Flags | Photo Credit: AP 2006.

On 8 November, 2016, two remarkable events simultaneously unfolded halfway around the world from each other: one, in the world’s most powerful democracy, the other in its largest and youngest. In the former, Donald J. Trump became the President-elect of the United States, while in the latter, Indian Prime Minister Narendra Modi made the shocking announcement that the Government of India was demonetizing all 500 and 1,000 rupee notes. As I witnessed both events unfold at the same time in my chilly room in Roorkee, India, it became painfully obvious to me just how misguided any democracy can become when so deeply shaped—unto the extremes of life and death—by money. While this seems deceptively simple, at no other time during my life has it become so abundantly clear. Indeed, the objectives of transnational capitalism’s life-shifting machinations, beneath the umbrella of “democracy,” are arguably most evident today in the post-colonial policies in India and industrialized modernity in the U.S.

Modi has claimed to be targeting black money that facilitates corruption while Trump claimed that he wanted to “drain the swamp”—that is, to minimize bureaucratic red tape in the U.S. Federal Government. Both analogies, couched in Manichean and tropicalist language, sound impressive but dangerously abstract material human misery. The reality in both countries after 8 November, 2016, is that the most vulnerable members of society have become the conservative governments’ most visible targets. As reports of dire hardships, even deaths, were reported by middle- and lower-class citizens in the aftermath of demonetisation of the rupee notes in India, rampant instances of racist and xenophobic violence erupted throughout the United States.

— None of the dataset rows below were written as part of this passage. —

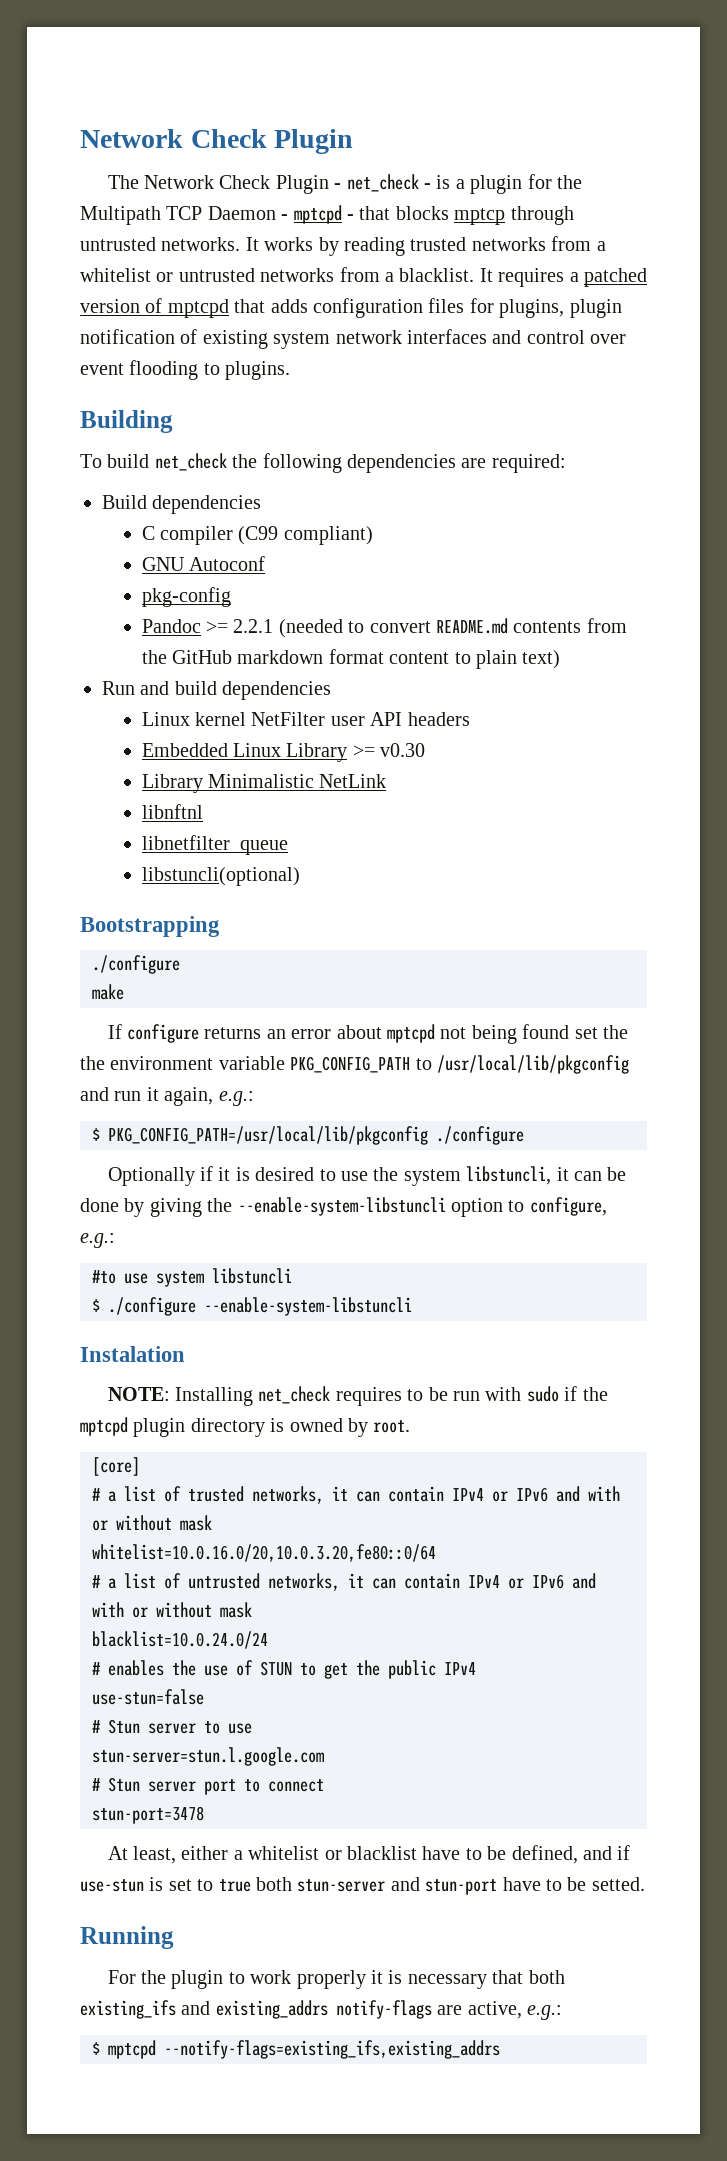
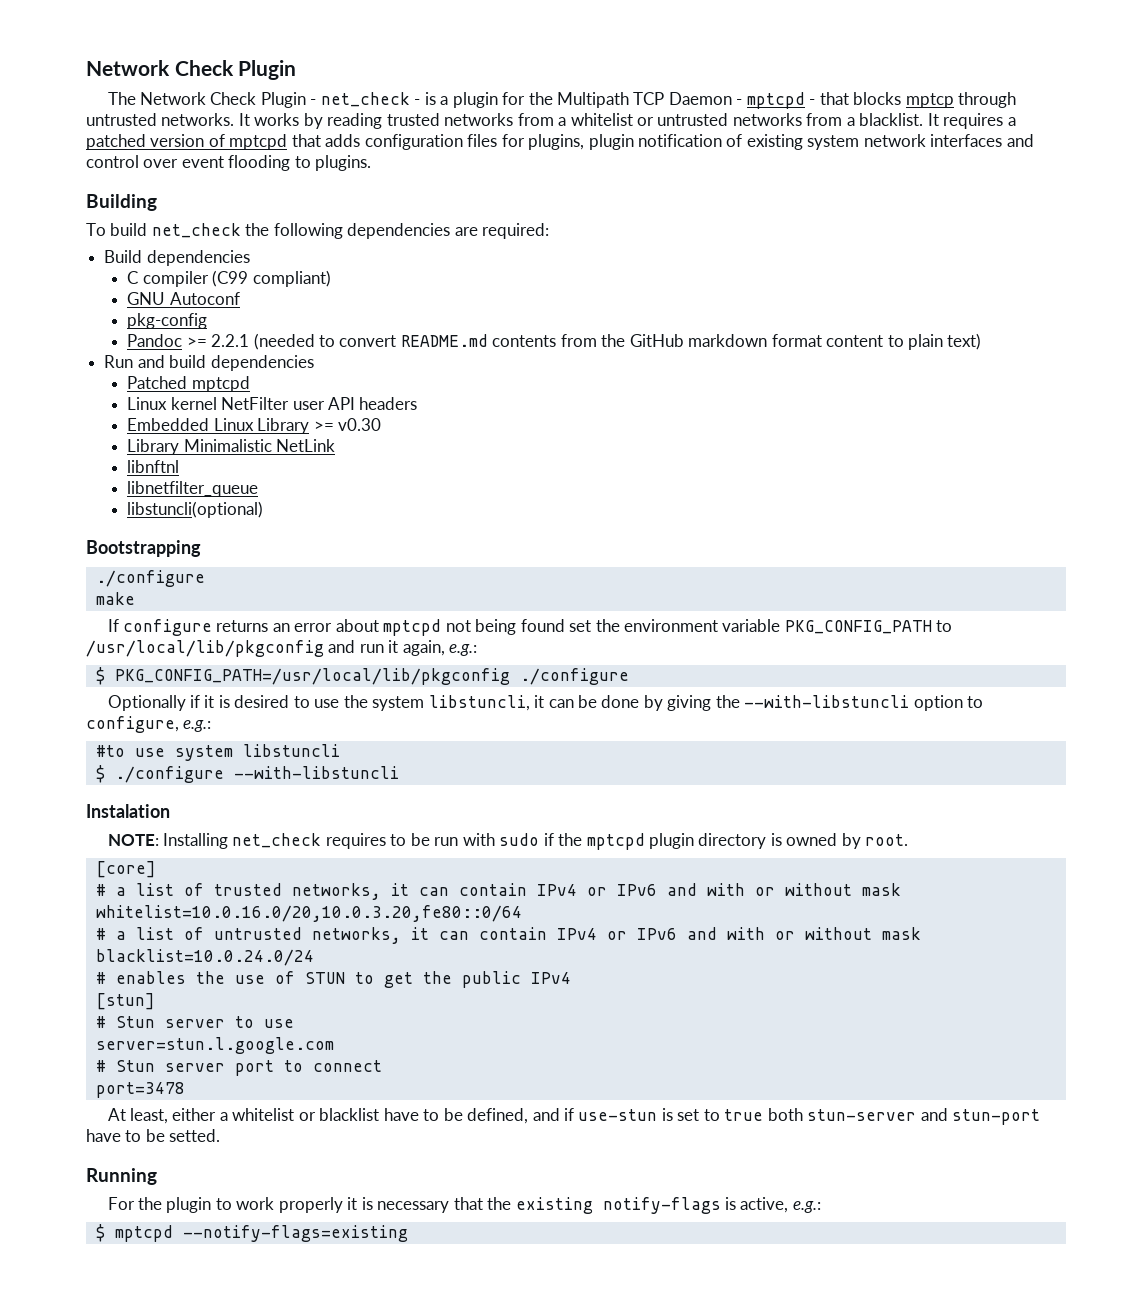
(332, 690) none -> [127,376,250,392] // Patched mptcpd
[80,1056,105,1070] the -> (620, 625) none
[237,1197,446,1216] --enable-system-libstuncli -> [744,695,910,708] --with-libstuncli
[204,1297,412,1316] --enable-system-libstuncli -> [233,766,399,779] --with-libstuncli
[92,1689,204,1705] use-stun=false -> [95,993,155,1010] [stun]
[92,1747,324,1766] stun-server=stun.l.google.com -> [95,1037,334,1054] server=stun.l.google.com
[92,1806,204,1824] stun-port=3478 -> [95,1082,185,1098] port=3478
[528,1970,565,1984] [80,2000,463,2019] both existing_ifs and existing_addrs notify-flags are -> [487,1197,736,1214] the existing notify-flags is
[164,2040,500,2059] --notify-flags=existing_ifs,existing_addrs -> [182,1225,408,1242] --notify-flags=existing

More recently, a violent shooting of an Indian has taken place and President Trump has been relatively silent, ostensibly condoning the violence by not speaking out against it. Prime Minister Modi has not condemned the Kansas murder of Srinivas Kuchibhotla, which is deeply disturbing considering the many South Asians in general, and IITians in particular, who dream of studying and working in the U.S. Many have read this conspicuous silence on the shooting of another Indian in America as a signal that Modi’s administration feels uncertainty with the petulant new leader of the so-called free world.

Many of us are left asking why the most vulnerable souls of these two great democracies—the homeless poor, Muslims, the LGBTQI community, immigrants of color—are suffering the most. How could this have come to be, and at the same moment in history? How could our white brothers and sisters claim to be “colorblind” yet vehemently disavow racism while they watch it unfold each day and look the other way down streets soaked in blood?

Perhaps most disturbing at this painful historical moment is how particularly entrenched neoliberal capitalism’s grotesque mutation has become in our post-millennial societies. I am increasingly shell-shocked by how visceral materialism and monetary abstractions of humanity define our planet today. Democracy and its “elections,” increasingly so, seem consigned to shady, backroom deals rather than bringing into the light the voices and agency of disenfranchised and historically exploited peoples. Many have expressed shock over Trump’s jolting ascendency to the most powerful position on Earth and dismay over Hilary Clinton’s fall from hegemonic grace. At the same time, many have praised Modi for thwarting black money and are shocked when his critics point out the pitfalls of demonetization and its catastrophic impact on disadvantaged Indians and the national economy.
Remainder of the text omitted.